The Vanity Quest for a new 7th area Ham Radio Callsign is now over. We managed to get picked and won the callsign seen above. It was my third choice on the list I submitted in my application to the FCC on the 5th of November. I achieved my goal of having the new call before the end of 2018.
I started the Vanity Quest last January for a 7th district call when I “harvested” a silent key’s (deceased ham’s) amateur radio callsign by providing a letter requesting the call be released for reissue and a copy of the obituary to the FCC. I was disappointed when I didn’t get that call because the suffix was my first and last name initials. I was doubly disappointed when a guy from Illinois (out of the 7th district) got the call.
Before today’s result, I applied for 21 callsigns on 19 applications, all of which were dismissed. This morning when I read my email, the FCC notice was in my inbox. Now, I am pleased with the fact I got an old-timer W7 call and am happy with the Quest being at an end.
Click on the image to enlarge.
Way to go!
Has a nice CW swing to it, too.
Thanks, DrJim . . .
I picked the top three in order of CW Weight. It didn’t work out too bad getting the third choice since the CW weight for the old and new call are the same – 50 beats.
Back in Days of Olde, we just took what we got!
I kept my Advanced call when I got my Extra because that was the call everybody knew me by, and I liked it.
I’m just glad I was able to get it changed to a “0”.
I got my advanced back before they had 2×2 calls. I kept my old call until the extra offered a 4 character call. The AJ6 prefix was worth 6db in a pile-up back then. Not so much now . . .
I had people hear “KQ6” and think it was some exotic Pacific island. Most of the people I worked when I first got the call asked me about it.
I am an old guy who got into ham radio at the age of 12, in 1972. Back then, we had the prefix of N for a novice, so I was WN8SZG. Talk about a fun CW handle to key with a straight key. I think that you had 1 year to upgrade or your license would expire, maybe 2 years.
Well, due to life getting really complicated, with a marriage, a new baby, and a job with tons of overtime, mine expired.

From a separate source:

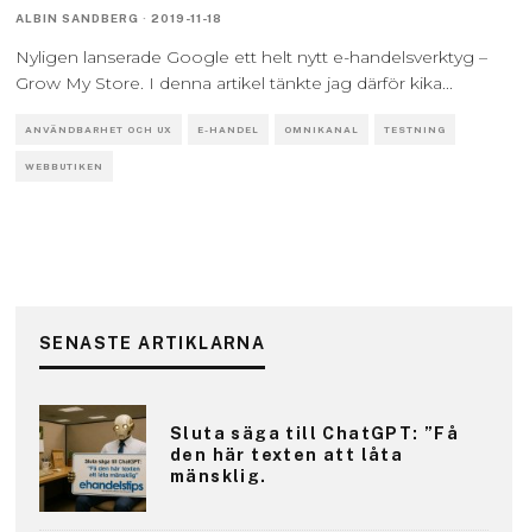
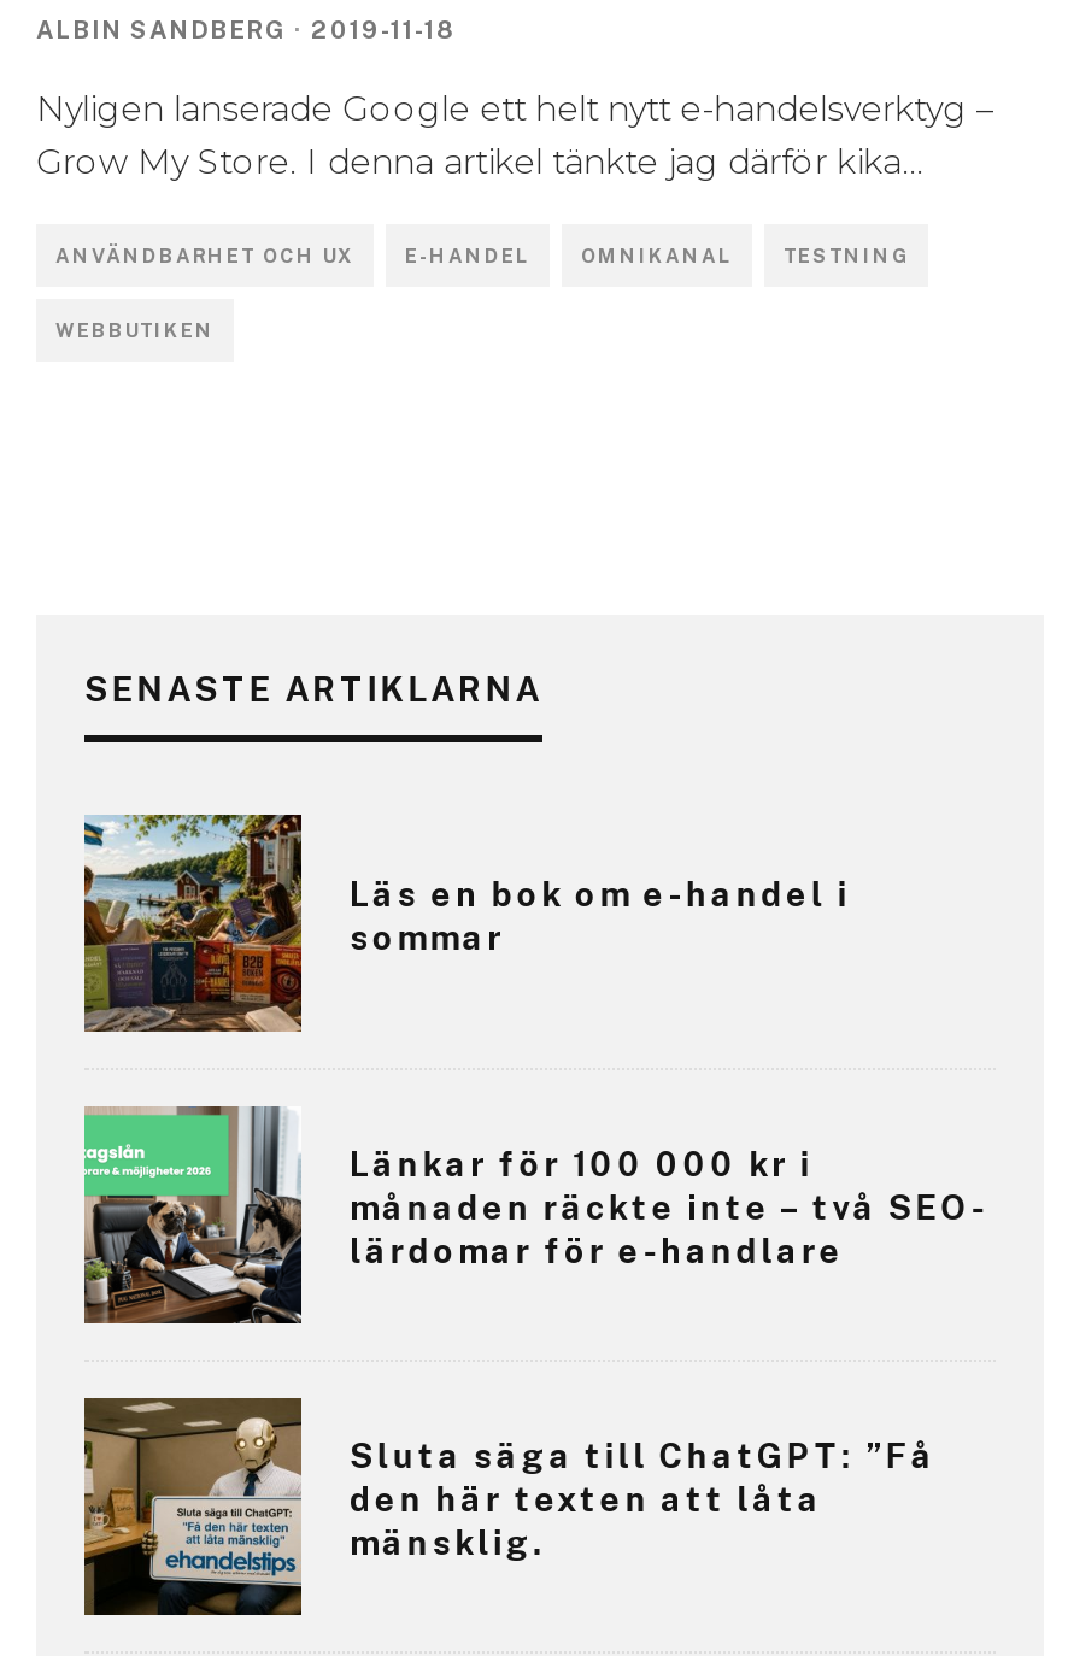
none -> [82,815,850,1034] [image] | Läs en bok om e-handel i | sommar
none -> [82,1104,988,1326] [image] | Länkar för 100 000 kr i | månaden räckte inte – två SEO- | lärdomar för e-handlare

About 4 or 5 years later, I was in a position to have the time and a tiny bit of money to get back into the hobby, so I wrote the FCC and asked them what I had to do, if I had to take both elements of the test, because of CW being one of the requirements. Much to my surprise, I got a letter back in the mail, which included a new license. They apologized for not being able to give me the same call sign, but explained that it had been reissued to someone else.
Talk about being totally surprised and pleased with a government organization. I expected them to at the most, tell me I only had to take the written test again, because I had been expired for so long.

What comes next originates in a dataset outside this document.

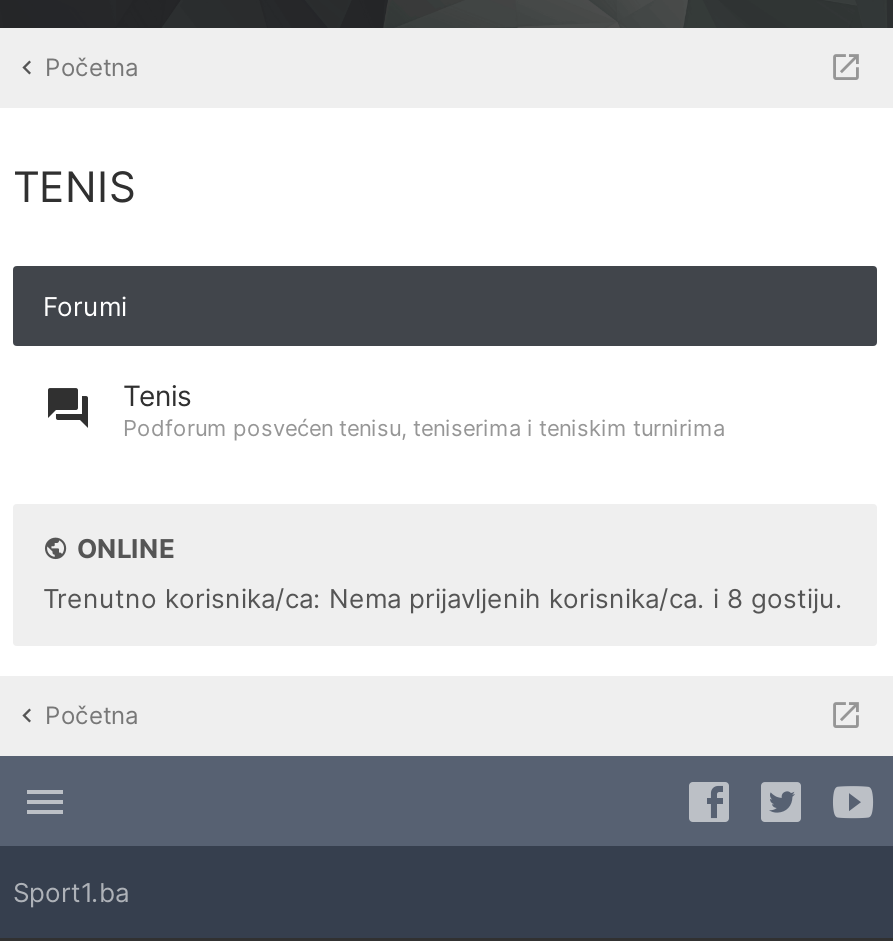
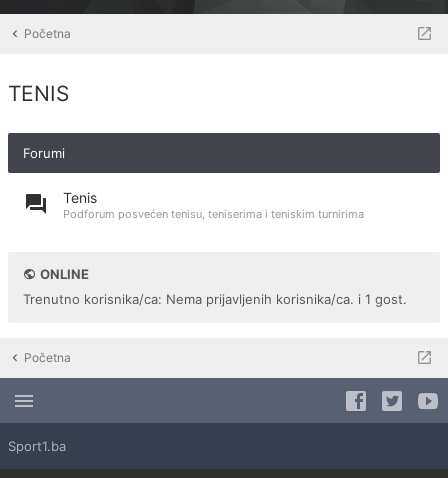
[43,582,843,614] Trenutno korisnika/ca: Nema prijavljenih korisnika/ca. i 8 gostiju. -> [23,291,407,307] Trenutno korisnika/ca: Nema prijavljenih korisnika/ca. i 1 gost.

I went and got my Tech Plus license, and then my General, and in between, they dropped the Morse code requirement.
I am not as active right now as I would like to be, but I am just so involved with other things, that I can’t do it all. But I think it is still a hobby worth young people getting in to. And congratulations on the vanity call sign. I know you have been trying for some time.

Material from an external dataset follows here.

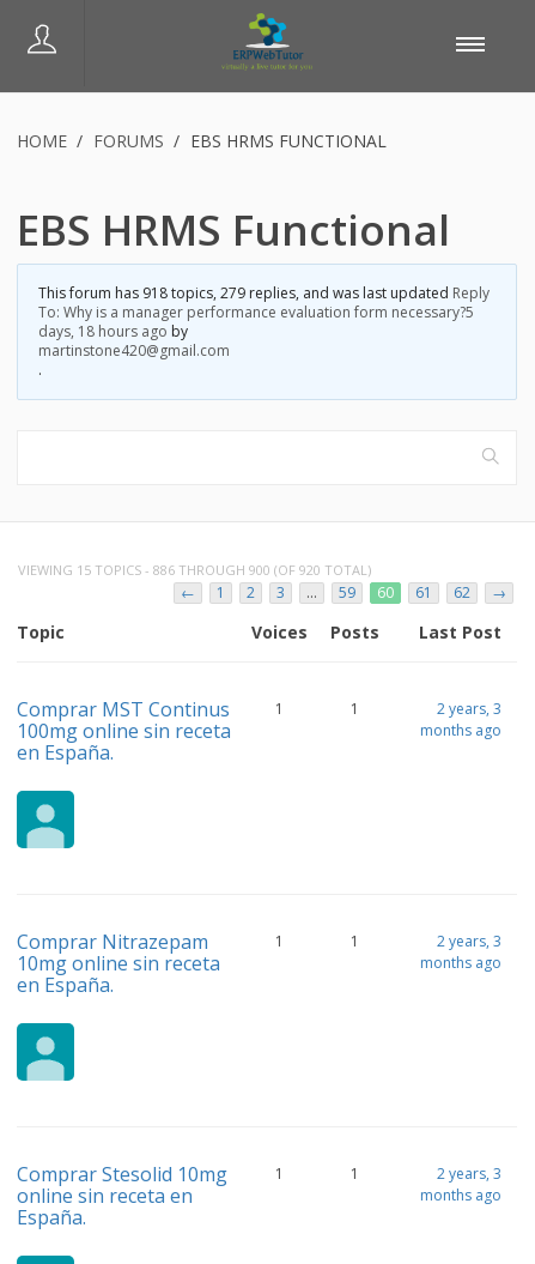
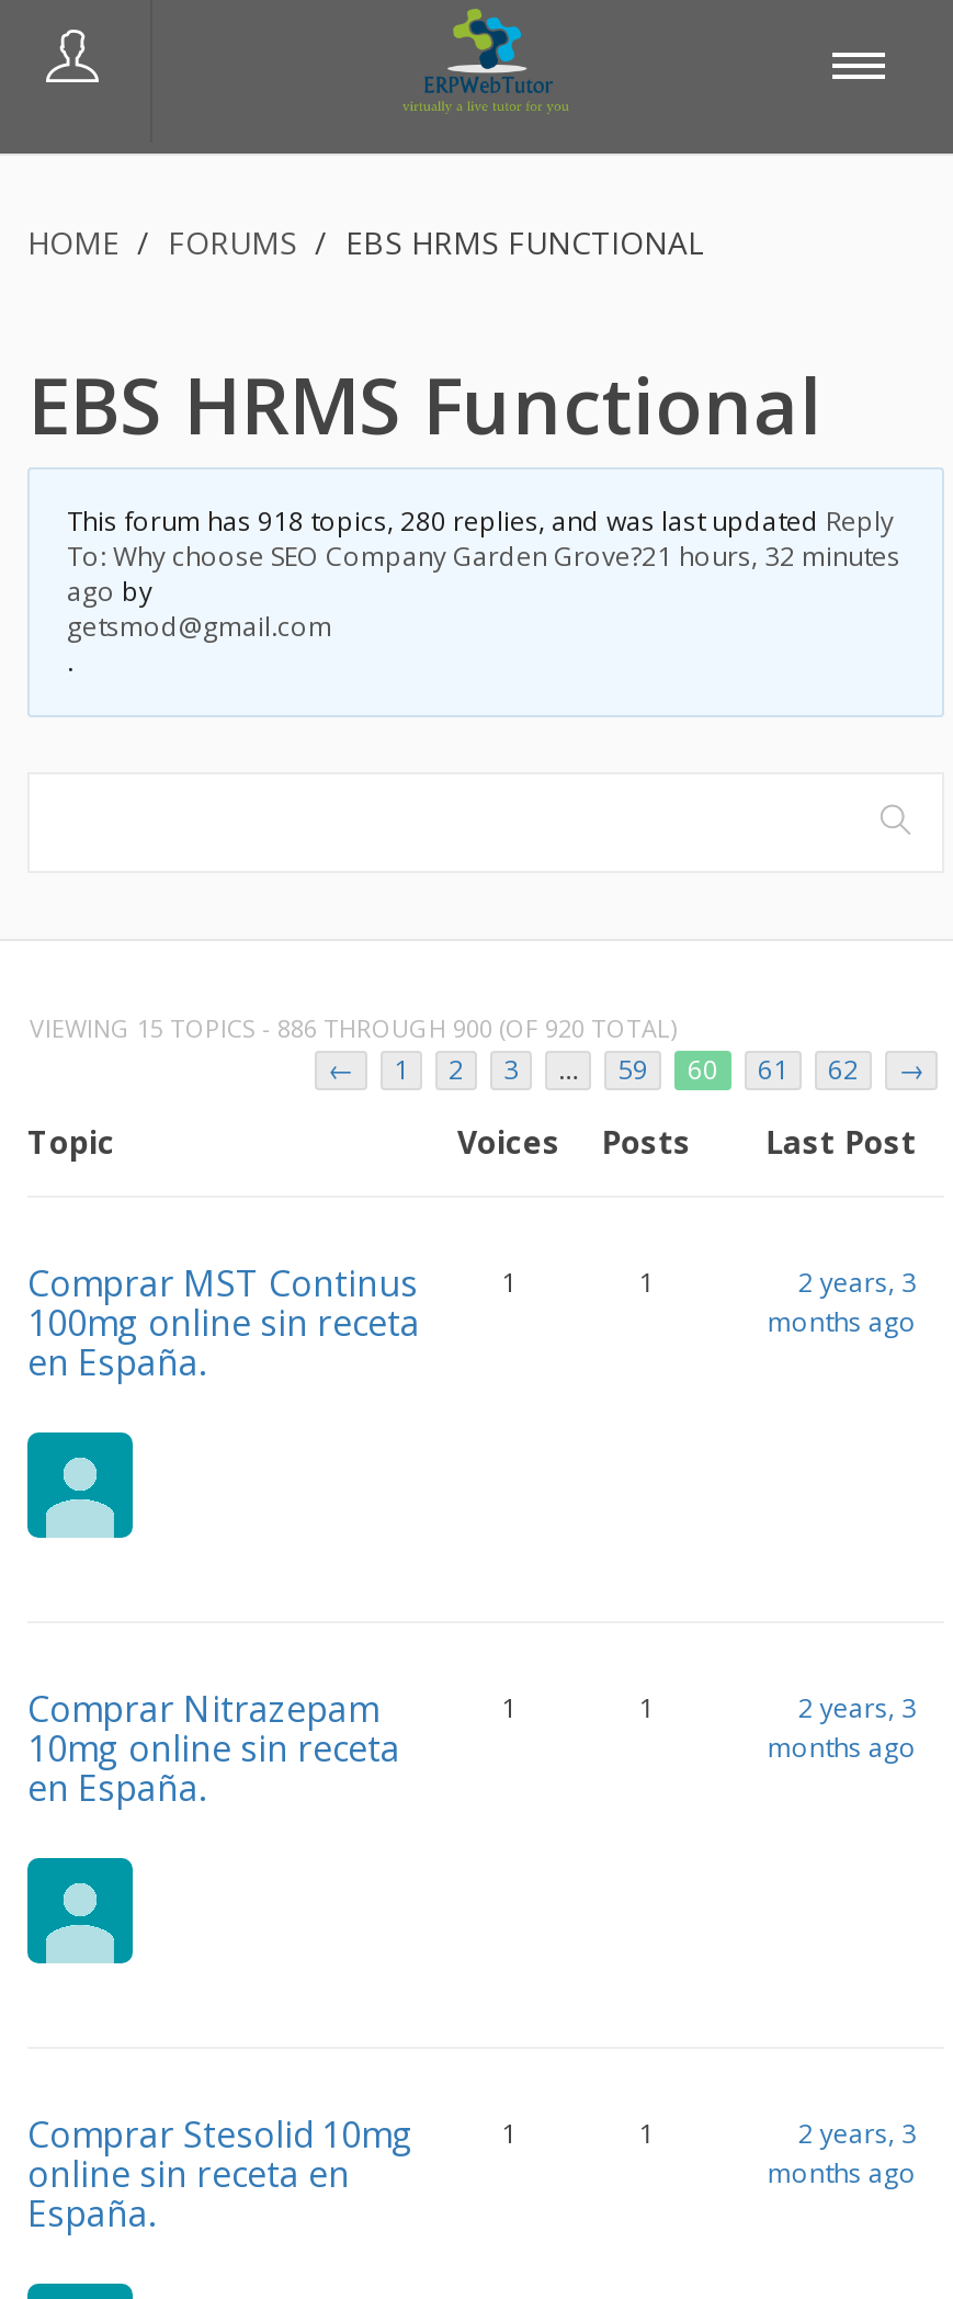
[38,283,490,361] This forum has 918 topics, 279 replies, and was last updated Reply | To: Why is a manager performance evaluation form necessary?5 | days, 18 hours ago by | martinstone420@gmail.com -> [67,502,900,645] This forum has 918 topics, 280 replies, and was last updated Reply | To: Why choose SEO Company Garden Grove?21 hours, 32 minutes | ago by | getsmod@gmail.com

Hello P-51. OK on the history and the take on the FCC. Over the years, I have had no problems with them and as a matter of fact they went to a lot of trouble to help our radio club solve an interference problem on one of the repeaters. Turned out the spurious signal was being radiated by a residential TV pre-amplifier unit gone bad.
Thanks for the new call wishes. It took 20 separate applications and nearly a year to get here.